Kudrowitz started his lecture by saying ‘we are actually going to do stuff today’. After a short video of the ‘ketchup-pooping robot’ that he designed a few years ago, the audience is put to work. ‘I am going to play a little game with you. I’ll set my timer to three minutes. Write down as many uses you can think for this paperclip’.

Improv comedians

His assignment is an ‘alternative usage test’. Kudrowitz: ‘In my research, I found that people who have more ideas, have more creative ideas as well.’ In his research, different groups were studied, but the people that stood out because of many creative product ideas were professional improv comedians. ‘They were coming up with better ideas than professional product designers.’

Another group that stood out were small children. ‘Something that education does, is work against creativeness by making up rules. Universities don’t select on creativity, but the industry does. We are not teaching to be creative, but we are looking for creative leadership.’

Grades, Tigers and Bears

Kudrowitz’ theory is that playing makes people more creative. He referred to the paperclip assignment and asked the audience how playful they think it was. It turned out the people who viewed it as playing, had more ideas than the people that viewed it as work. ‘If you view an activity as play, you are going to be more creative in that activity. But how do you adjust the challenge to make it playful? Especially students have something that is working against all of this, grades. If you are graded on it, it is not play.’

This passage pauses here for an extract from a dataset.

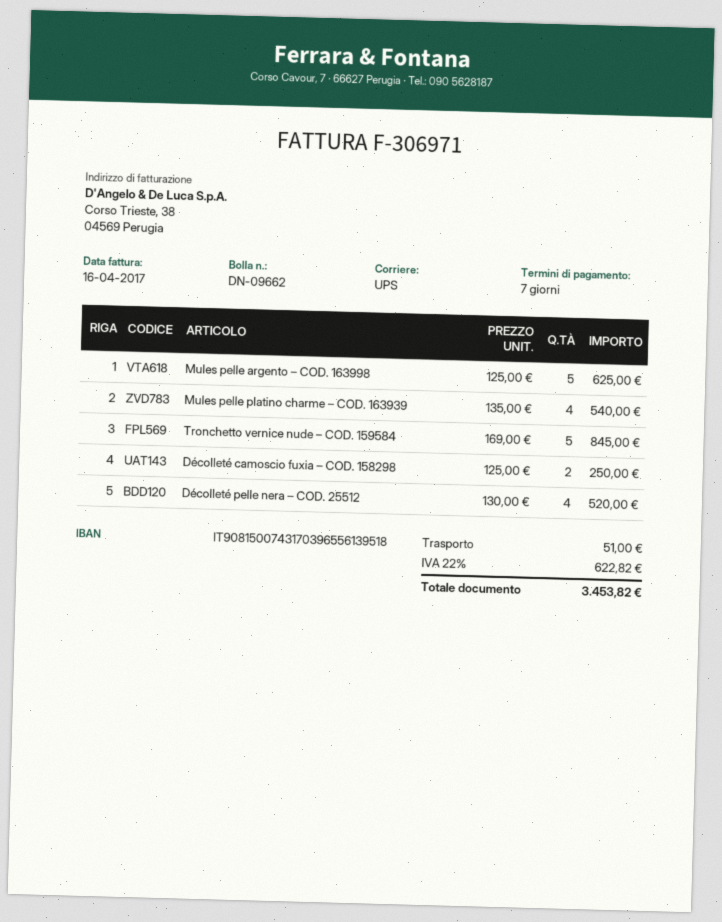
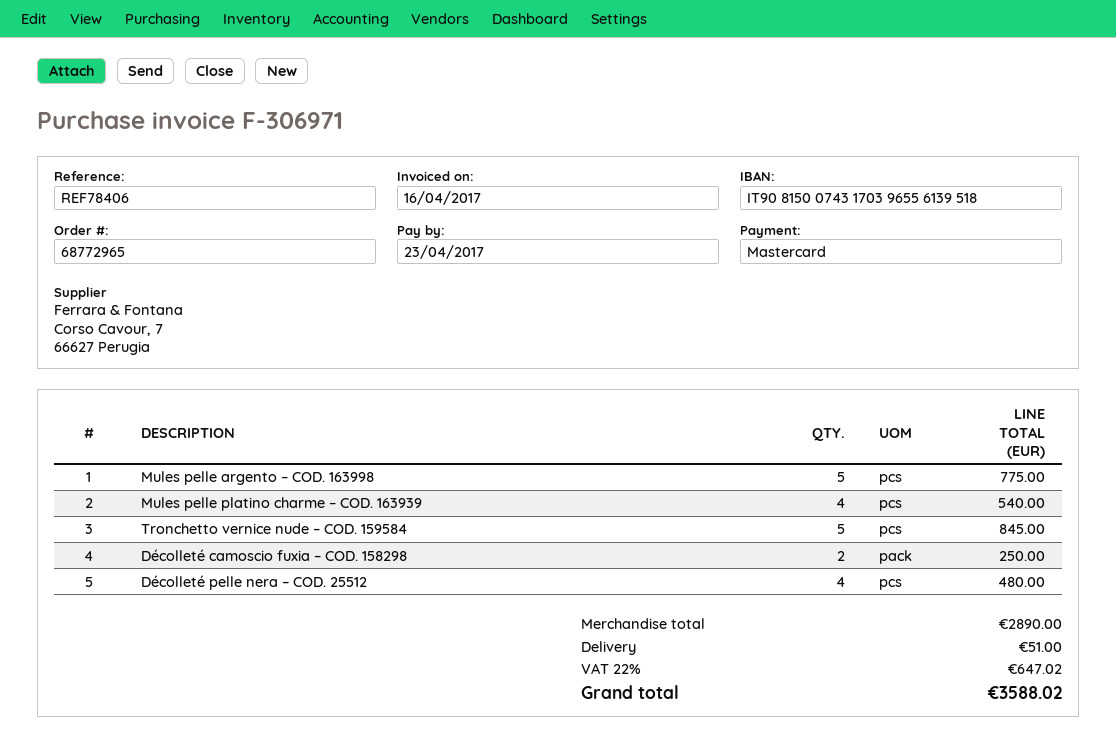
Mules pelle argento – COD. 163998: 5 for 625.00 -> 5 for 775.00
Décolleté pelle nera – COD. 25512: 4 for 520.00 -> 4 for 480.00
tax: 22% = 622.82 -> 22% = 647.02
total: 3453.82 -> 3588.02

How can we be more playful in generating ideas? To answer this question, Kudrowitz studied how improvisation comedy – improv – is taught. ‘If you do improv for more than 40 minutes, you come up with more ideas. There is something magical about it.’ To show what he means, the researcher made the audience play one of those improv games, called Tigers and Bears. One person is the tiger, one the bear. You must tell your partner as many reasons why the bear or tiger is awesome. It does not have to make sense; the aim is to come up with as many ideas. Kudrowitz: ‘Quantity is very important for creativity, it forces you into that distantly related stuff, the non-obvious connections that are hard to make.’

Non-obvious connections

In the final part of the lecture, Kudrowitz played another game: letting the audience combine products and coming up with an idea that crosses elements. The ideas were shared in the group. Kudrowitz: ‘We are coming up with silly ideas, we are playing around. Are we not only going to come up with bad ideas? No. When we are playing we are inhibitive in our thinking. When you add play to things, they become more effective. You are going to have a lot of ideas that you think are silly. And if somebody laughs at them, that means you found a non-obvious connection. That non-obvious connection might be a joke now, but it could be an innovation that needs a little bit more time.’